This is a ROS 2 package for Boston Dynamics' Spot. The package contains all necessary topics, services and actions to teleoperate or navigate Spot. This package is derived from this ROS 1 package. This package currently corresponds to version 4.1.0 of the spot-sdk.
This package is tested for Ubuntu 22.04 and ROS 2 Humble, which can be installed following this guide.
In your ROS 2 workspace src
directory, clone the repository:
git clone https://github.com/bdaiinstitute/spot_ros2.git
and initialize and install the submodules:
cd spot_ros2
git submodule init
git submodule update
Then run the install script to install the necessary Boston Dynamics and ROS dependencies. The install script takes the optional argument --arm64
; it otherwise defaults to an AMD64 install. Run the correct command based on your system:
cd <path to spot_ros2>
./install_spot_ros2.sh
or
./install_spot_ros2.sh --arm64
From here, build and source the ROS 2 workspace:
cd <ros2 ws>
source /opt/ros/humble/setup.bash
colcon build --symlink-install --packages-ignore proto2ros_tests
source install/local_setup.bash
We suggest ignoring the proto2ros_tests
package in the build as it is not necessary for running the driver. If you choose to build it, you will see a number of error messages from testing the failure paths.

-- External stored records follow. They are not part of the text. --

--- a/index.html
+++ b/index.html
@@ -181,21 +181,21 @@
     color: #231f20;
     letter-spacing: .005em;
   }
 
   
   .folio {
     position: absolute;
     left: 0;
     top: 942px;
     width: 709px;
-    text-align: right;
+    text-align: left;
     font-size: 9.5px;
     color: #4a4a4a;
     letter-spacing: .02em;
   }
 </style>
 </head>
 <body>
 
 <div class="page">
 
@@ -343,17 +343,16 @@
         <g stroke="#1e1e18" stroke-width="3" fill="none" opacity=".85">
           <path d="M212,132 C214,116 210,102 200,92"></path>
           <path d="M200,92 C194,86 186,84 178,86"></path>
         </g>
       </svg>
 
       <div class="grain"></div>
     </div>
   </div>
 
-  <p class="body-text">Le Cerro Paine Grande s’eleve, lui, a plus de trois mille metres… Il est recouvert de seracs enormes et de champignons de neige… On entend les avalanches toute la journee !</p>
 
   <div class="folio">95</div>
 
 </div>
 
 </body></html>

Alternatively, a Dockerfile is available that prepares a ready-to-run ROS2 Humble install with the Spot driver installed.

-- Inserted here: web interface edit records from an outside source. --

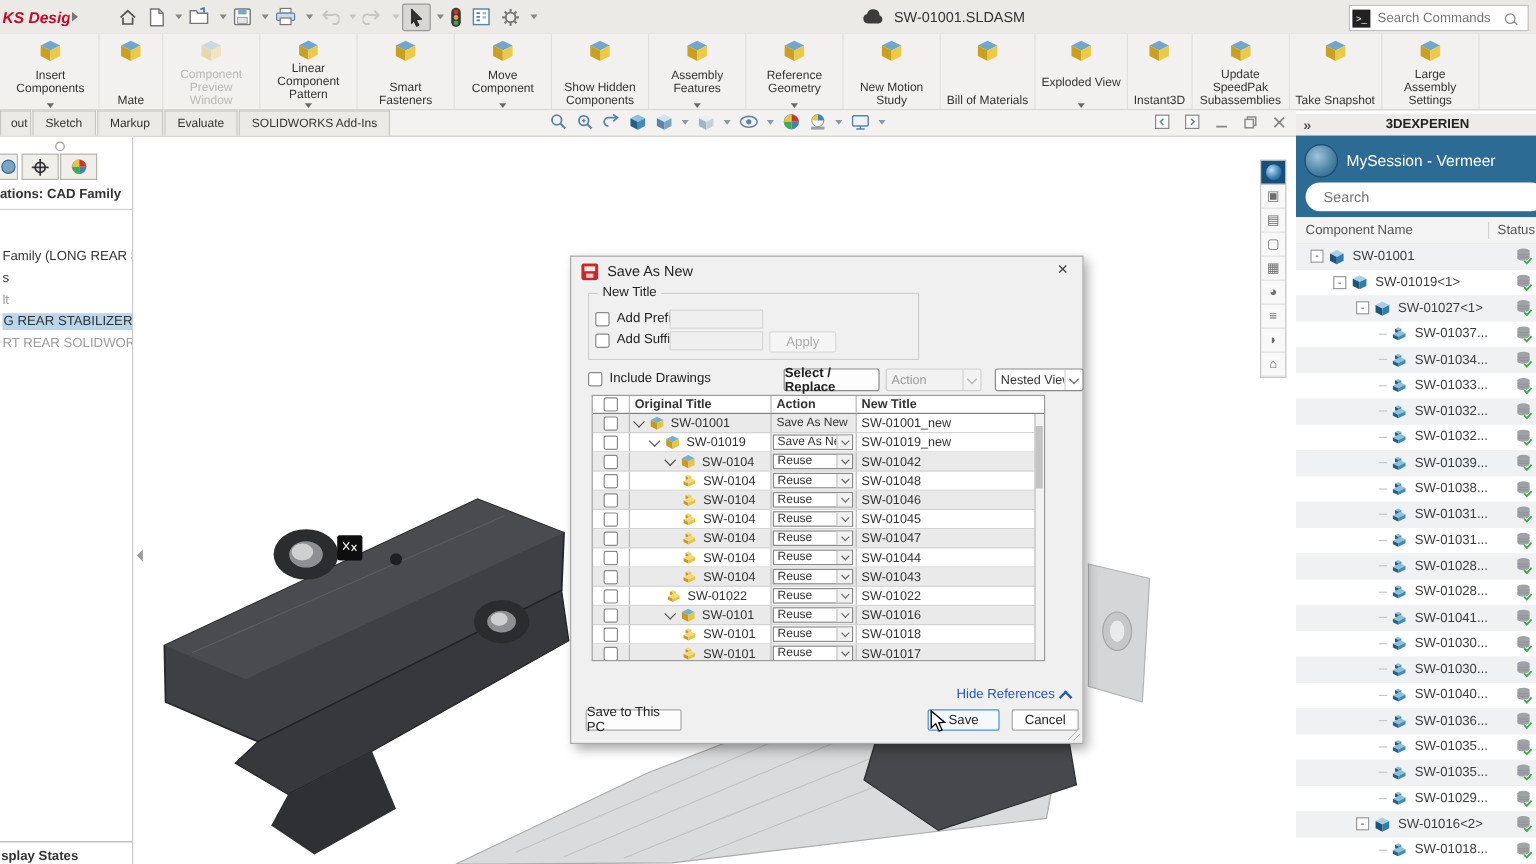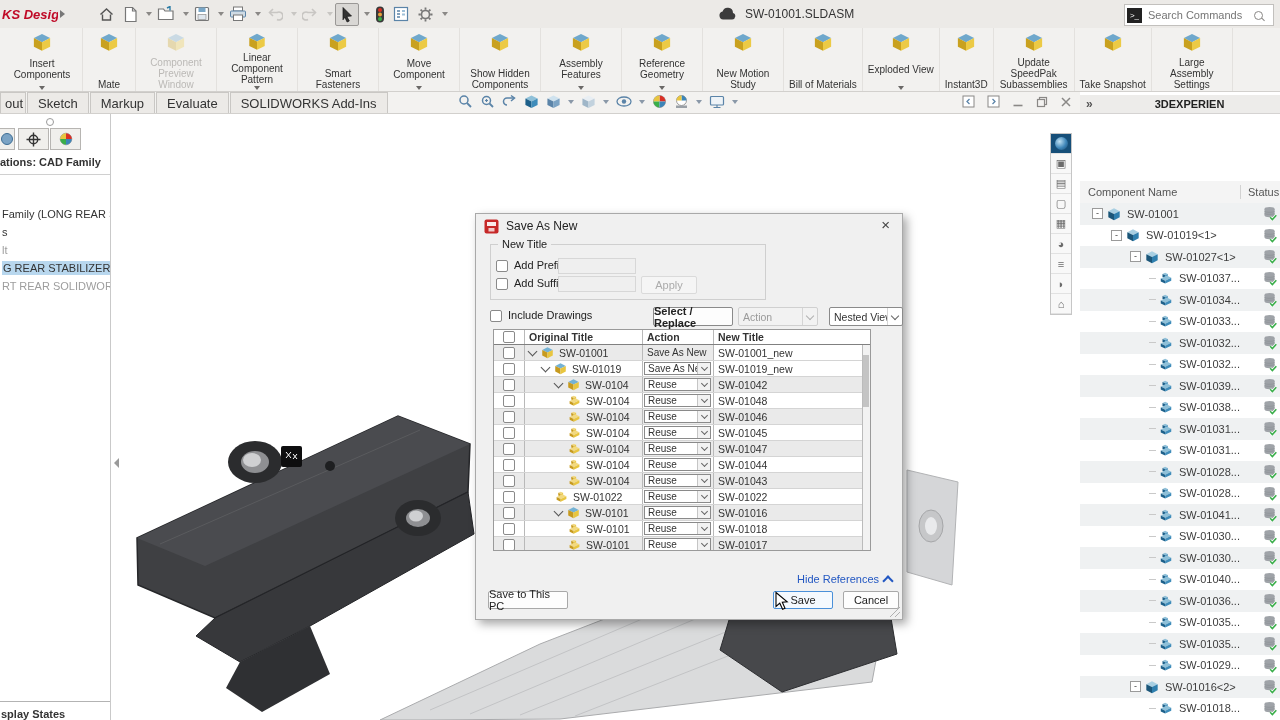--- a/index.html
+++ b/index.html
@@ -32,21 +32,21 @@
   .rbtn.disabled svg{opacity:.3;}
   .cube-y{--t:#6fa8cc;--l:#c9a11f;--r:#ecca45;}
   .cube-b{--t:#a8cfe2;--l:#1b5679;--r:#2f7fae;}
   .part-b{--t:#8fc0d8;--l:#1d608a;--r:#3e8cba;}
   .cube-dy{--t:#74b2d4;--l:#c79a1e;--r:#e8c53f;}
   .part-y{--t:#f2d981;--l:#c79a1e;--r:#e8c53f;}
 
   
   .tabrow{position:absolute;left:0;top:92px;width:1080px;height:22px;background:#f3f2f0;border-bottom:1px solid #d2d0cd;box-sizing:border-box;}
   .tabs{display:flex;height:21px;align-items:stretch;}
-  .tab{display:flex;align-items:center;padding:0 10px;font-size:13px;color:#333;background:#eceae7;border:1px solid #c9c7c4;border-bottom:none;margin-right:1px;white-space:nowrap;}
+  .tab{display:flex;align-items:center;padding:0 10px;font-size:10px;color:#333;background:#eceae7;border:1px solid #c9c7c4;border-bottom:none;margin-right:1px;white-space:nowrap;}
   .tab.clipped{width:20px;padding:0 2px;overflow:hidden;justify-content:flex-end;}
   .headsup{position:absolute;left:458px;top:2px;display:flex;align-items:center;gap:7px;}
   .hu-caret{width:0;height:0;border-left:3px solid transparent;border-right:3px solid transparent;border-top:4px solid #8a98a8;}
   .winctl{position:absolute;left:962px;top:3px;display:flex;align-items:center;gap:12px;color:#8a8886;}
 
   
   .left-panel{position:absolute;left:0;top:114px;width:111px;height:606px;background:#fff;border-right:1px solid #c9c9c9;overflow:hidden;box-sizing:border-box;}
   .cfgtab{position:absolute;top:14px;height:22px;width:31px;border:1px solid #b7b5b2;background:#f0efec;display:flex;align-items:center;justify-content:center;box-sizing:border-box;}
   .pinhole{position:absolute;left:46px;top:4px;width:6px;height:6px;border:1px solid #9a9a9a;border-radius:50%;}
   .cfg-header{position:absolute;left:0;top:42px;font-weight:bold;font-size:11px;white-space:nowrap;}
@@ -527,20 +527,27 @@
       <div class="ts-cell">≡</div>
       <div class="ts-cell">◗</div>
       <div class="ts-cell">⌂</div>
     </div>
 
   <div class="right-panel">
     <div class="dock">
       <span class="dock-ch">»</span>
       <span class="dock-title">3DEXPERIEN</span>
     </div>
+    <div class="rp-blue">
+      <span class="rp-avatar"></span>
+      <span class="rp-session">MySession - Vermeer</span>
+      <div class="rp-search">
+        <input placeholder="Search" style="">
+      </div>
+    </div>
     <div class="rp-cols">
       <span class="rp-col-name">Component Name</span>
       <span class="rp-col-status">Status</span>
     </div>
     <div class="tree" id="tree">
         <div class="trow alt" style="padding-left: 12px;">
           <span class="expbox">-</span>
           <svg class="icon cube-b" width="14" height="14" viewBox="0 0 16 16">
             <use href="#sym-cube"></use>
           </svg>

No special precautions or actions need to be taken to build the image. Just clone the repository and run docker build
in the root of the repo to build the image.
No special actions need to be taken to run the image either. However, depending on what you intend to do with the driver in your project, the following flags may be useful:
Flag | Use |
---|---|
--runtime nvidia + --gpus all |
Use the NVIDIA Container Runtime to run the container with GPU acceleration |
-e DISPLAY |
Bind your display to the container in order to run GUI apps. Note that you will need to allow the Docker container to connect to your X11 server, which can be done in a number of ways ranging from disabling X11 authentication entirely, or by allowing the Docker daemon specifically to access your display server. |
--network host |
Use the host network directly. May help resolve issues connecting to Spot Wifi |
The image does not have the proto2ros_tests
package built. You'll need to build it yourself inside the container if you need to use it.
The Spot driver contains all of the necessary topics, services, and actions for controlling Spot over ROS 2. To launch the driver, run:
ros2 launch spot_driver spot_driver.launch.py [config_file:=<path/to/config.yaml>] [spot_name:=<Robot Name>] [publish_point_clouds:=<True|False>] [launch_rviz:=<True|False>] [uncompress_images:=<True|False>] [publish_compressed_images:=<True|False>]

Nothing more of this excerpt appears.